• _Activity_
From the records below, please return each line that holds the word "Title".

------ Input data

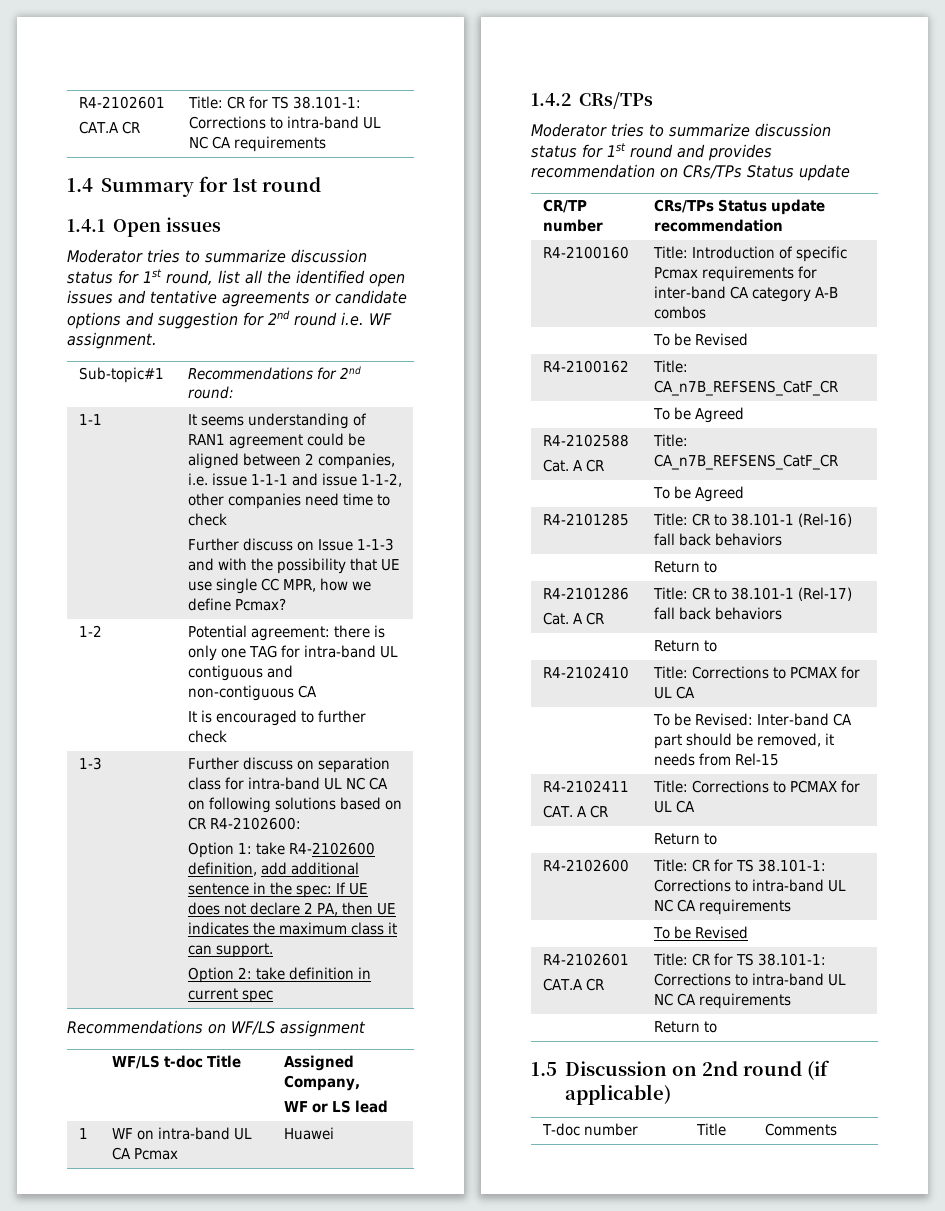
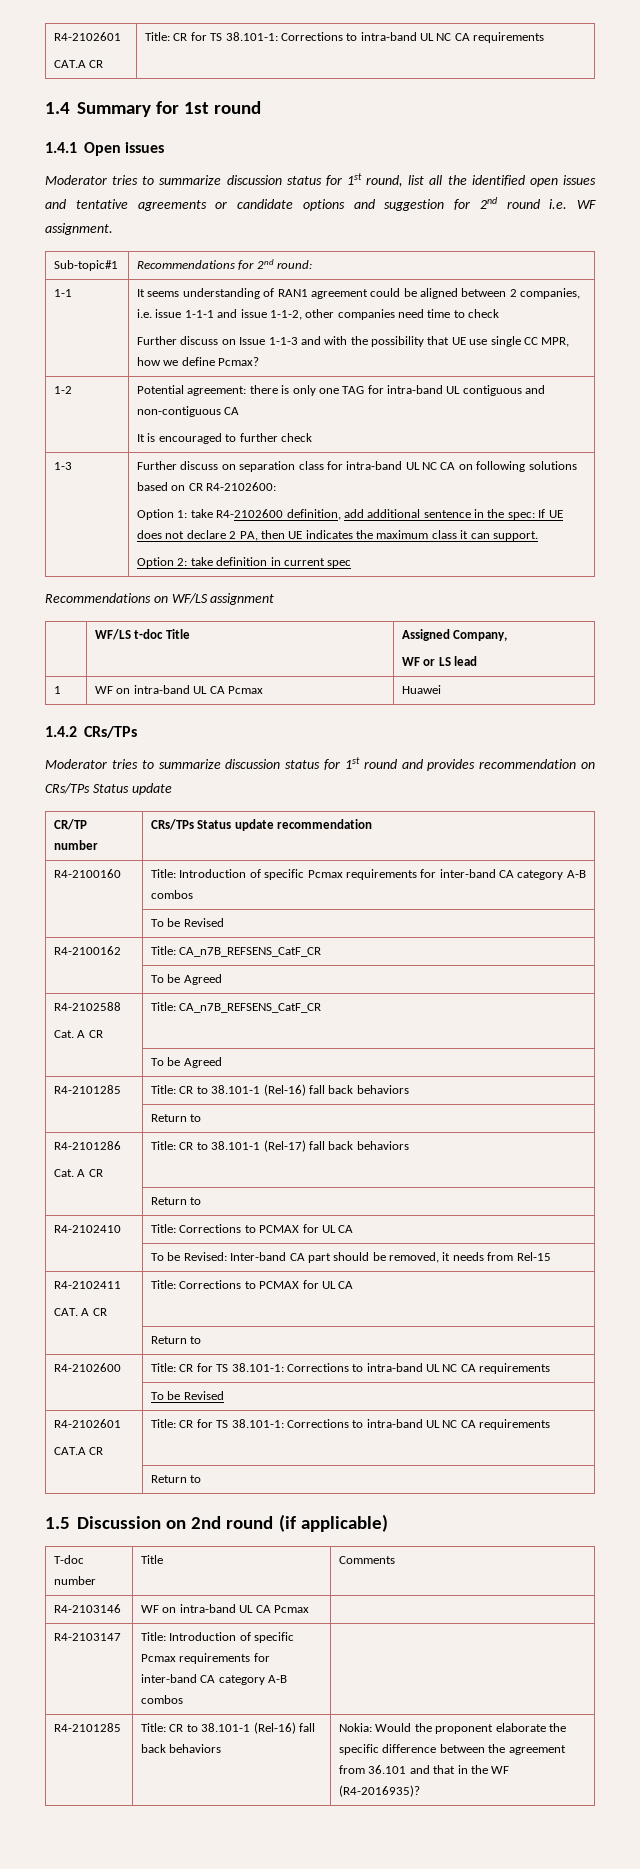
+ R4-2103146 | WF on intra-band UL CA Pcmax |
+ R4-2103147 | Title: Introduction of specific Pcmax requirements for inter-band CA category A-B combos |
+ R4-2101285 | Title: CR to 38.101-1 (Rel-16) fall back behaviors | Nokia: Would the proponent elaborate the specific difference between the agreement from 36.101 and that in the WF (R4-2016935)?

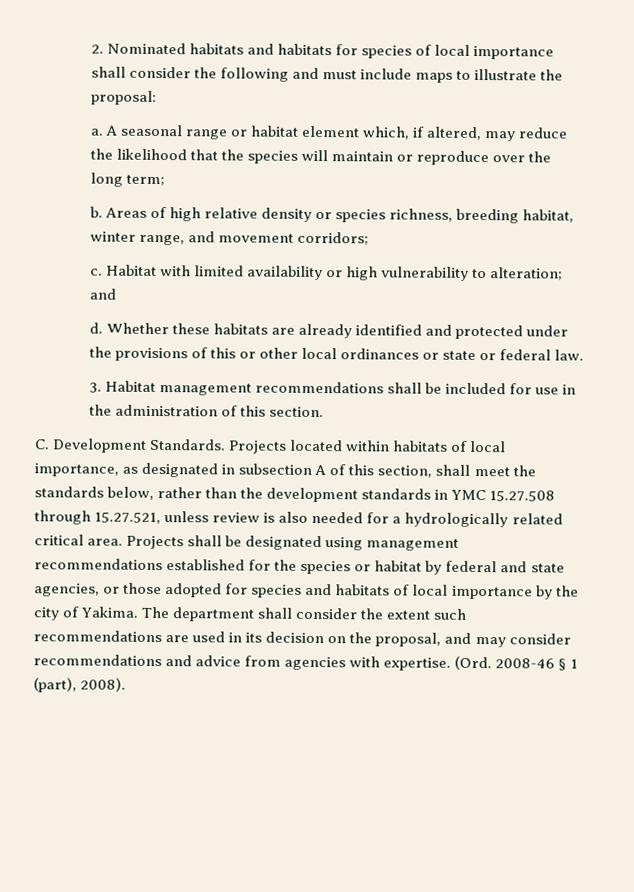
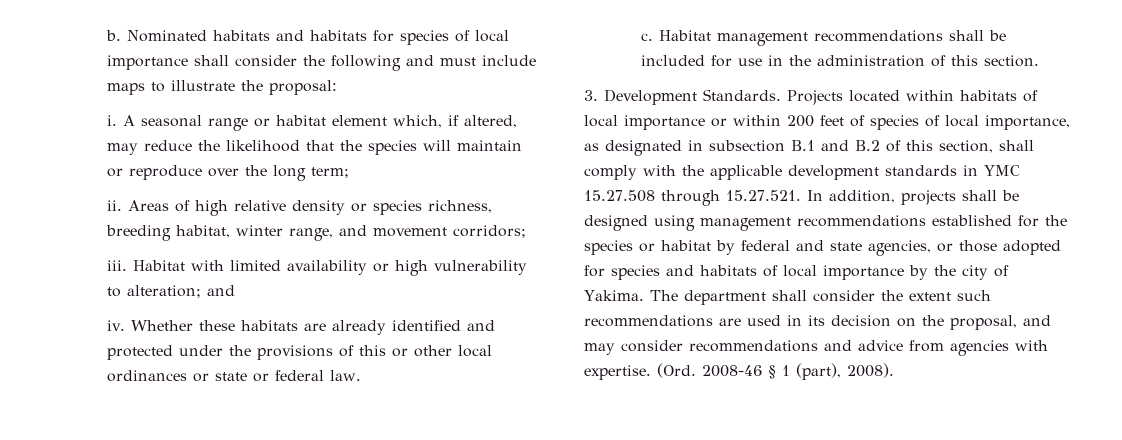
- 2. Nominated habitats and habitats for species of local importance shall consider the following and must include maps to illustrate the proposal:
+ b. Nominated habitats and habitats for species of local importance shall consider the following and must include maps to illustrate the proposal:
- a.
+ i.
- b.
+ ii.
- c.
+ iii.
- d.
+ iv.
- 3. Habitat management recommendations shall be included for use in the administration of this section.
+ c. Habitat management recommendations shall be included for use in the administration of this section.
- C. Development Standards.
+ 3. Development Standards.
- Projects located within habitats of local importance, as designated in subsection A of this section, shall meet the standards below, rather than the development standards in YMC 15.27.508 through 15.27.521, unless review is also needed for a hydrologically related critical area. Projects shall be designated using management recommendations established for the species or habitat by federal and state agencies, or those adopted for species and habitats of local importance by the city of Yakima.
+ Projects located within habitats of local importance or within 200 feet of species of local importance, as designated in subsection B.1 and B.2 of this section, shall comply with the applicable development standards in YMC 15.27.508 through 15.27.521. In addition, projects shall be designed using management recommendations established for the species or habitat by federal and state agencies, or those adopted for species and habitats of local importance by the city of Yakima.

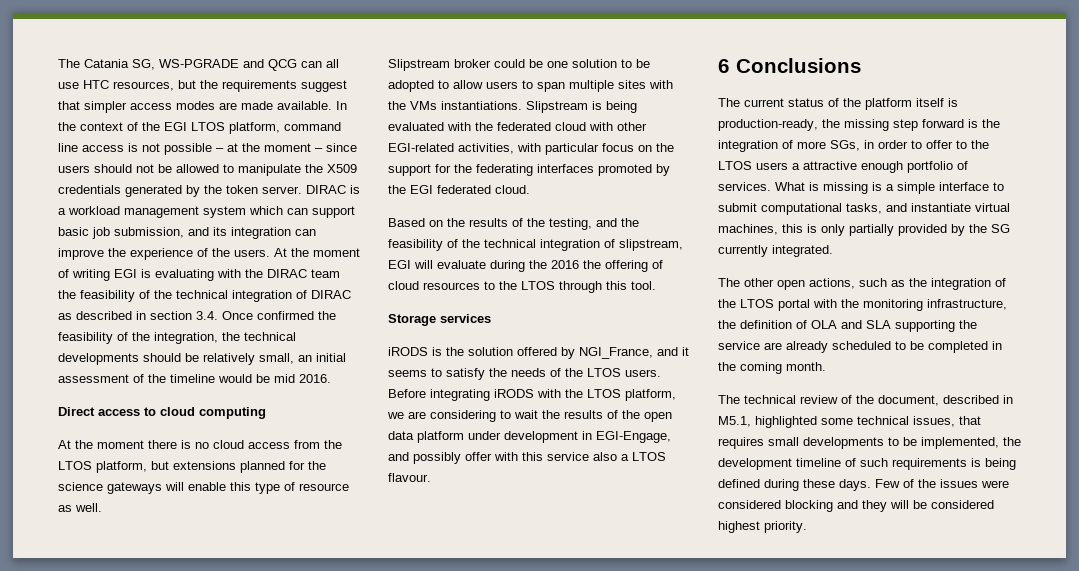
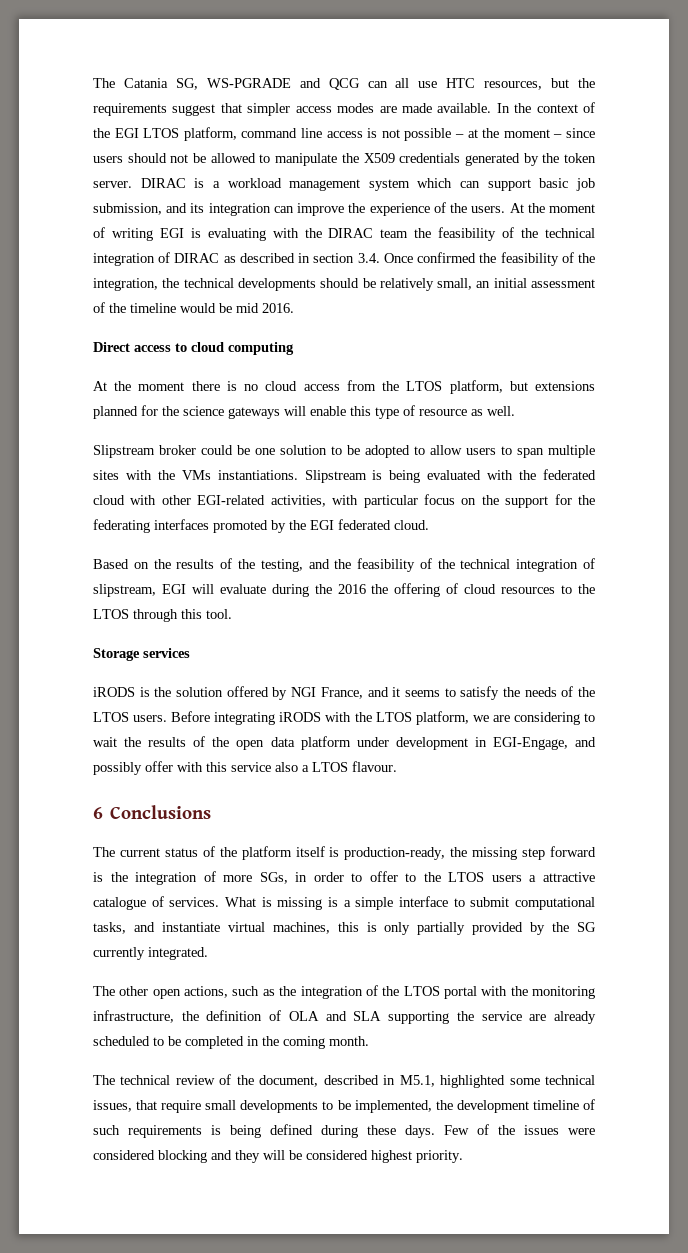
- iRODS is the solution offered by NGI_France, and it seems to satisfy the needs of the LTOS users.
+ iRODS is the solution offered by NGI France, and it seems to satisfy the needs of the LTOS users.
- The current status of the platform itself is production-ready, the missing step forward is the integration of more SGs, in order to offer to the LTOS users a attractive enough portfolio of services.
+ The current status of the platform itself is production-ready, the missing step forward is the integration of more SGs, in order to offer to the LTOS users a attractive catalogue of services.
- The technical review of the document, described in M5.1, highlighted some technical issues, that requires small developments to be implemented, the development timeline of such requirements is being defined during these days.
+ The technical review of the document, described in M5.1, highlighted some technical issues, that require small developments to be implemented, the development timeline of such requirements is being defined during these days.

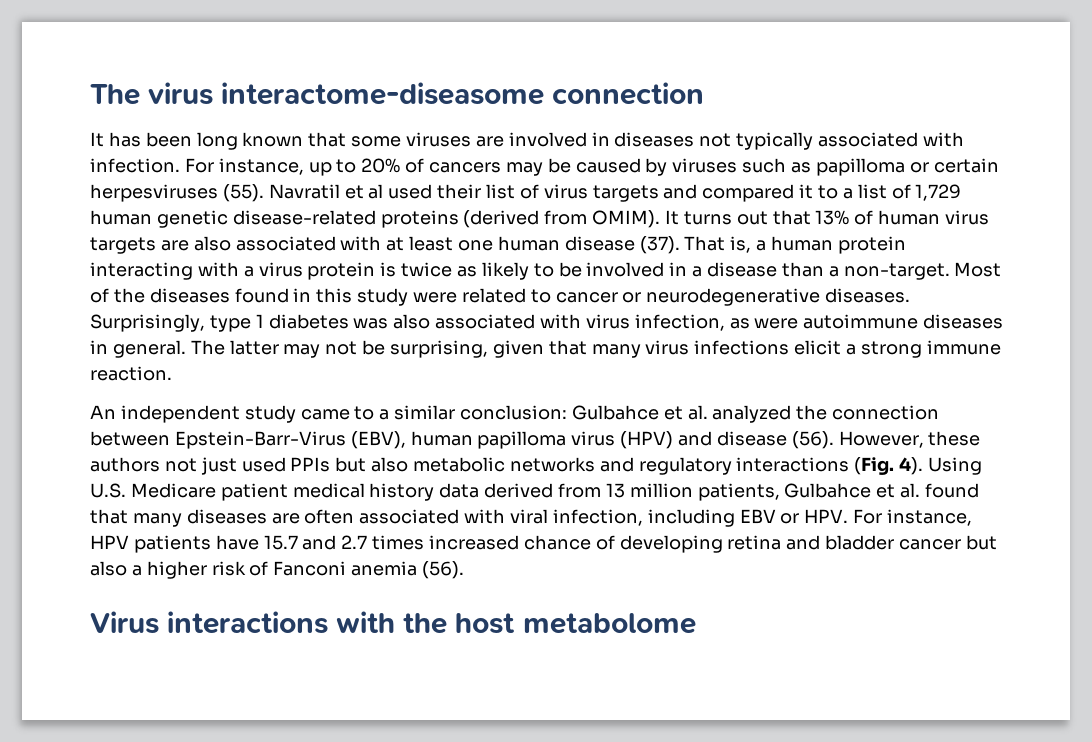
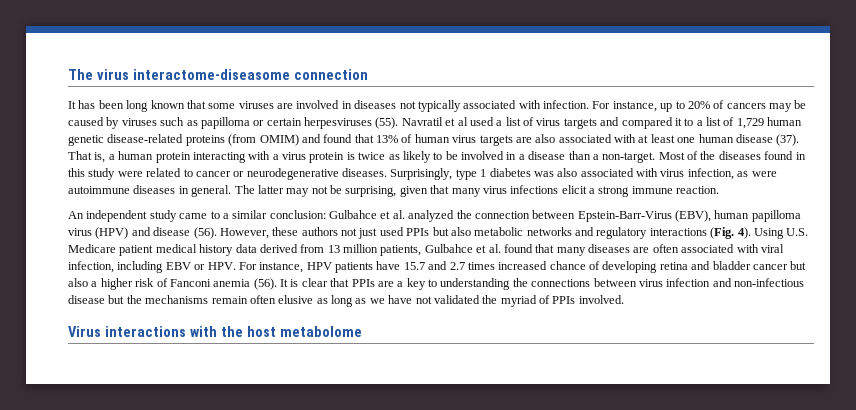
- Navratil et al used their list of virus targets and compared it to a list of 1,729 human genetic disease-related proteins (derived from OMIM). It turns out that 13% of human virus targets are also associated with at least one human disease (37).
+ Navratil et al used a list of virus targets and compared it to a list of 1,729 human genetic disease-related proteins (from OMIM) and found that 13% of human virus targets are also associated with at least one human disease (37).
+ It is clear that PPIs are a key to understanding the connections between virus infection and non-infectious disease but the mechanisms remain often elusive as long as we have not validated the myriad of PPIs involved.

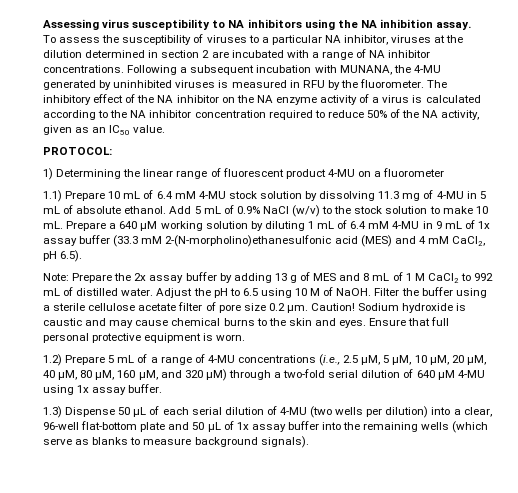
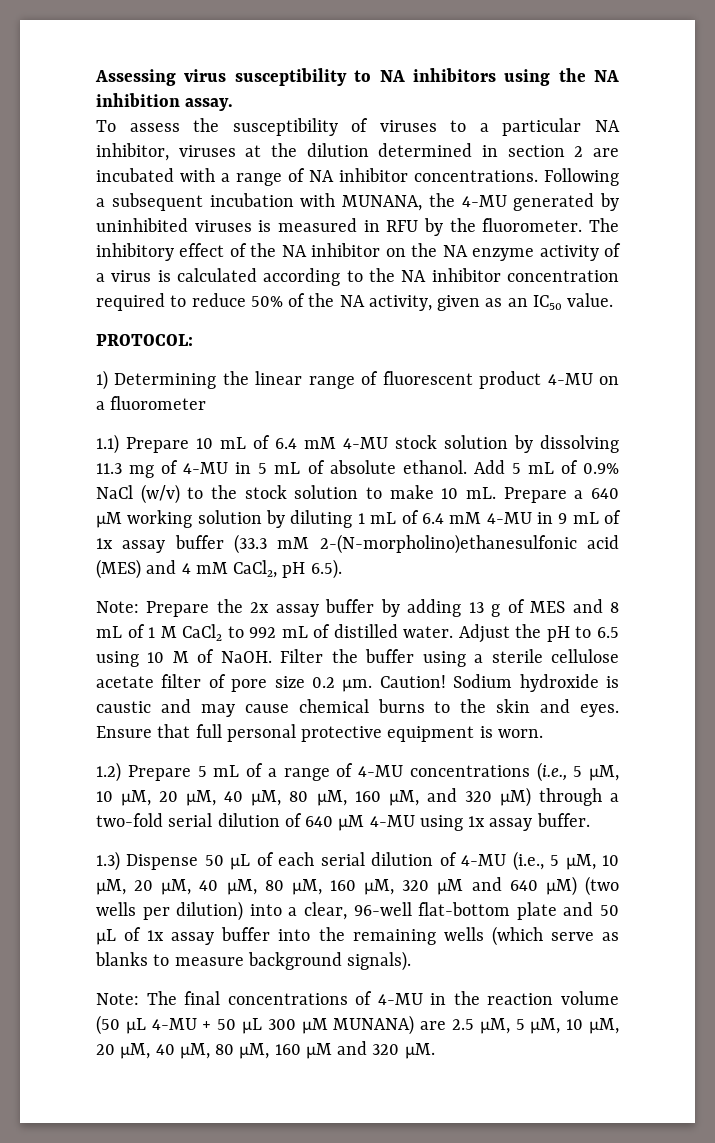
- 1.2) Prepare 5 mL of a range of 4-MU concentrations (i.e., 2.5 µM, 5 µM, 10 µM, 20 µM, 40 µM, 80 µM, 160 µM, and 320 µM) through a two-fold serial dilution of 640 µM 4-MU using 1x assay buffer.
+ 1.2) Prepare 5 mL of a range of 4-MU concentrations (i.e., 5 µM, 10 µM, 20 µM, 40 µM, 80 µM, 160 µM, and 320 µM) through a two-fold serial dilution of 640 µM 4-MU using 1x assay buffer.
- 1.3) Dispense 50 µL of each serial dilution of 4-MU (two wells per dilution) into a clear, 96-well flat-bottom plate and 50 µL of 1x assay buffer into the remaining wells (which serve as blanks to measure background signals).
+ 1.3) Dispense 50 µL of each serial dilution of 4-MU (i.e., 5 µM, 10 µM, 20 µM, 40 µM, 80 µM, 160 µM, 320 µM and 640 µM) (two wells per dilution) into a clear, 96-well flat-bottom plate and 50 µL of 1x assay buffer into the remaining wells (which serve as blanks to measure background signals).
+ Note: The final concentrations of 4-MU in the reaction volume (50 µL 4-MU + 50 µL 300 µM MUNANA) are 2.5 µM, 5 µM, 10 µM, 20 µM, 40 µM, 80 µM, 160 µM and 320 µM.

------------

• _Result of this task_
+ R4-2103147 | Title: Introduction of specific Pcmax requirements for inter-band CA category A-B combos |
+ R4-2101285 | Title: CR to 38.101-1 (Rel-16) fall back behaviors | Nokia: Would the proponent elaborate the specific difference between the agreement from 36.101 and that in the WF (R4-2016935)?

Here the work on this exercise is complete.